“THE BUCKET LIST”
Nursing Fundamentals
Mrs. Hartman
By: Cecelia Z. Harrison
02/25/12
There are five stages of grief; denial, anger, bargaining, depression and acceptance. With these stages come the knowledge of grief and its effects on us which equips us to cope with life and loss. These stages are responses to loss that many people have, but there is not a typical response to loss as there is no typical loss. Our grief is as individual as our lives. The five stages are, denial, anger, bargaining, depression and acceptance which is the foundation of learning to live with the “lost”. They are tools to help us identify what we may be feeling. Not everyone goes through all of them nor do they go through them in a set order.

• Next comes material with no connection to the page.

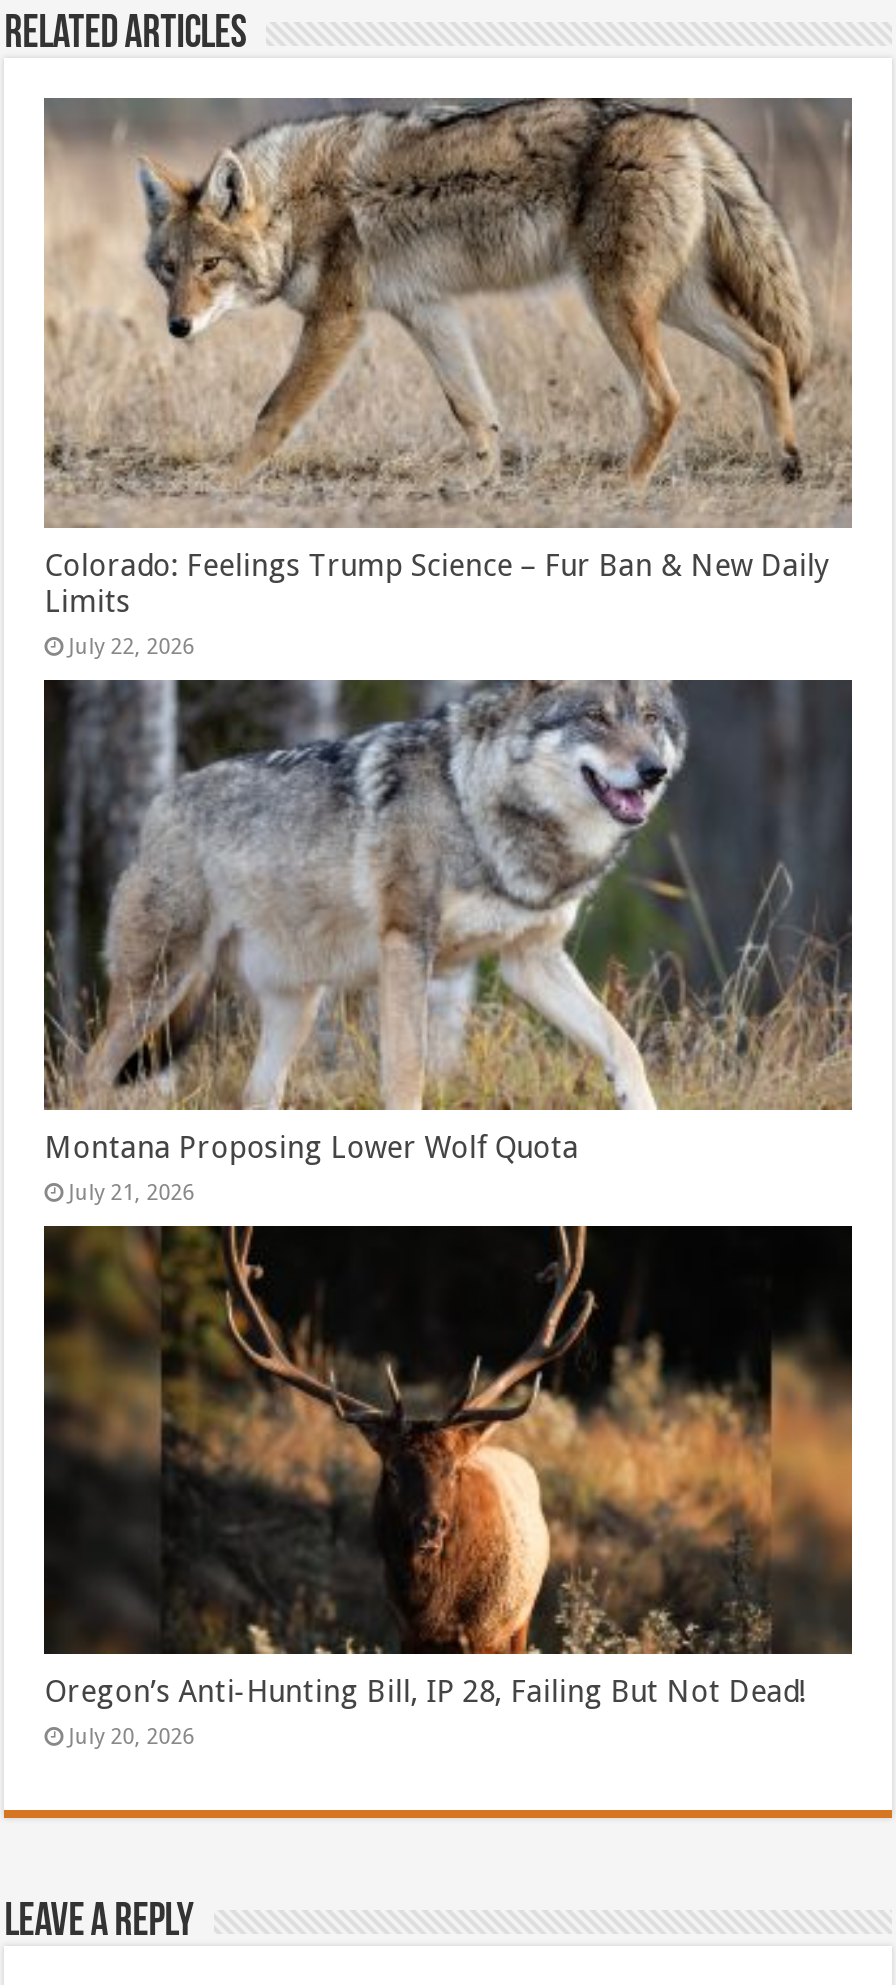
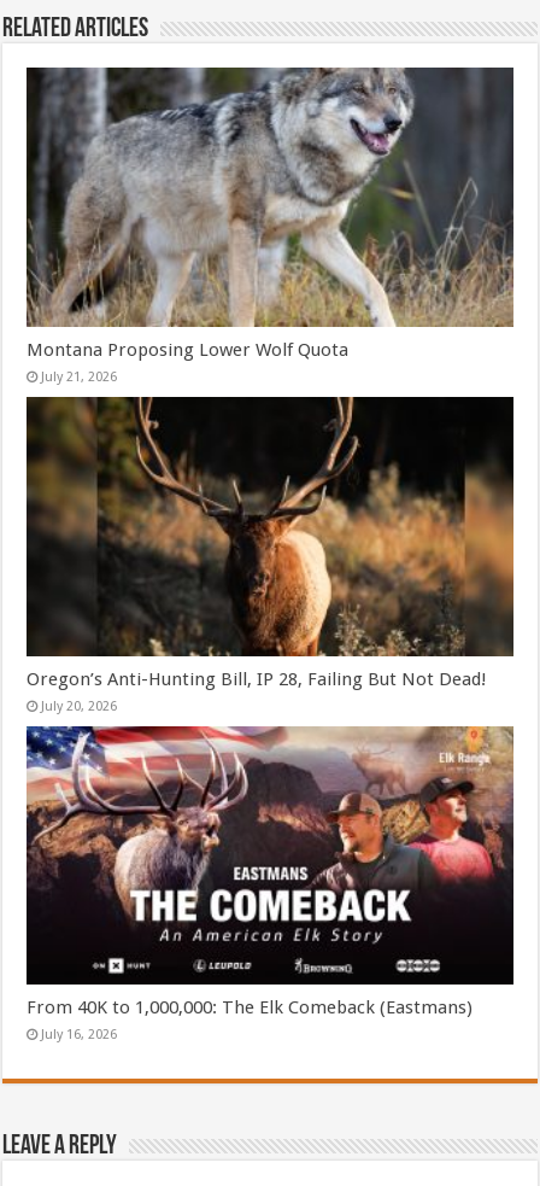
[44,98,852,659] [image] | Colorado: Feelings Trump Science – Fur Ban & New Daily | Limits | July 22, 2026 -> none
moved [40,676,856,1751] -> [24,65,516,714]: [image] | Montana Proposing Lower Wolf Quota | July 21, 2026 | Oregon’s Anti-Hunting Bill, IP 28, Failing But Not Dead! | July 20, 2026
none -> [25,725,515,1043] [image] | From 40K to 1,000,000: The Elk Comeback (Eastmans) | July 16, 2026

Denial is the first stage of grieving in this stage the world becomes meaningless and overwhelming. Life makes no sense. We are in a state of shock and denial. We go numb. We wonder how we can go on, if we can go on, why we should go on. We try to find a way to simply get through each day. Denial and shock help us to cope and make survival possible. Denial helps us to pace our feelings of grief. There is a grace in denial. It is nature’s way of letting in only as much as we can handle. As you accept the reality of the loss and start to ask yourself questions, you are unknowingly beginning the healing process. You are becoming stronger, and the denial is beginning to fade. But as you proceed, all the feelings you were denying begin to surface and anger follows.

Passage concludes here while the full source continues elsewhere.